Jacob Klein is a recent graduate from New Jersey who graduated with a B.A. in Creative Writing with a History minor from Farleigh Dickinson University. He is an emerging writer currently working on his first novel and with an unpublished book of poetry based on Ovid’s Metamorphoses. He writes both poetry and prose and tends to lean towards the mythic, the fantastic, and the bizarre in my writing.

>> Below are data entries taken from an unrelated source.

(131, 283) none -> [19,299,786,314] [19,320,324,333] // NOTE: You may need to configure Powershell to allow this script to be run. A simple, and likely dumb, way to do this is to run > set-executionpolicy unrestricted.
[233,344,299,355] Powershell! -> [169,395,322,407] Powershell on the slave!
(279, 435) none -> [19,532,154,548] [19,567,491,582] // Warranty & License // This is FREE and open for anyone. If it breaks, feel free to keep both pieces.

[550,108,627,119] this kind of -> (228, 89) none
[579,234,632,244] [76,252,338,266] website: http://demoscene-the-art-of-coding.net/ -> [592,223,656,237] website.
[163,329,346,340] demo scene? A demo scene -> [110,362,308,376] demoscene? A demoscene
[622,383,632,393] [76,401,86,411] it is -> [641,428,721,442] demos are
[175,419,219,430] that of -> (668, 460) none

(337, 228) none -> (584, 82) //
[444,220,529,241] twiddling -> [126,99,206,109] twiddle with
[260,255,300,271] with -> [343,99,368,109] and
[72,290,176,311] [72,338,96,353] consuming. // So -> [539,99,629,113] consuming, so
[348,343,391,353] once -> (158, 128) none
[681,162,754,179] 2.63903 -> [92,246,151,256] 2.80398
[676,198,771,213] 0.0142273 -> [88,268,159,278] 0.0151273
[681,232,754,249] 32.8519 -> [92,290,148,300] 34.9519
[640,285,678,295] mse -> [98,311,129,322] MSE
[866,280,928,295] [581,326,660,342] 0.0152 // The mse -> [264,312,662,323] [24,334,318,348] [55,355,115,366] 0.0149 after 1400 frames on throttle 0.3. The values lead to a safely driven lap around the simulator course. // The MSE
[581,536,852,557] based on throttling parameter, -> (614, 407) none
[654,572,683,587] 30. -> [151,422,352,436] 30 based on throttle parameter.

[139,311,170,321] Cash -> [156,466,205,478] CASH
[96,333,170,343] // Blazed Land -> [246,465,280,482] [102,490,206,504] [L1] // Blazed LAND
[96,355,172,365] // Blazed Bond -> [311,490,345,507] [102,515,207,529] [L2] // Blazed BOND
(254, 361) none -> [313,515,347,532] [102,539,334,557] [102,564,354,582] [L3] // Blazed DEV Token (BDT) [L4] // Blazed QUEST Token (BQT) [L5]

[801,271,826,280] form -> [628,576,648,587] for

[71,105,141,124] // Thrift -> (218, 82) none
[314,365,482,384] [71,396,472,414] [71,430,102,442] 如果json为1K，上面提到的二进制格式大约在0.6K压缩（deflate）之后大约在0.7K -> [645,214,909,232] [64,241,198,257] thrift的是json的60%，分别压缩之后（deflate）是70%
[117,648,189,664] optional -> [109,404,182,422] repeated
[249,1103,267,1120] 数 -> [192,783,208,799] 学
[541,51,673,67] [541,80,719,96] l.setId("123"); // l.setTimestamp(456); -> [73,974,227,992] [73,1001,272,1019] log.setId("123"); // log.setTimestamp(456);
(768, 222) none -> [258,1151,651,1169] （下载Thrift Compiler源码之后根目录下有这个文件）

"Falling Nowhere" is a poem about depression and what it feels like when it can no longer be ignored. This poem was written the day after Jacob left a psychiatric hospital about the day before he was admitted to that psychiatric hospital. His symptoms mainly manifest as dissociation rather than sadness, which is why, rather than melancholy, "Falling Nowhere" is permeated with a sense of detachment and frustration. Dissociation is a difficult sensation to comprehend for someone who has never felt it; you can say "I feel like a ghost" or "nothing feels real" as much as you want, but the true frustration and feeling of powerlessness and hopelessness is impossible to capture in simple explanations like that. So, "Falling Nowhere" was written to be something to point to when asked what he was experiencing.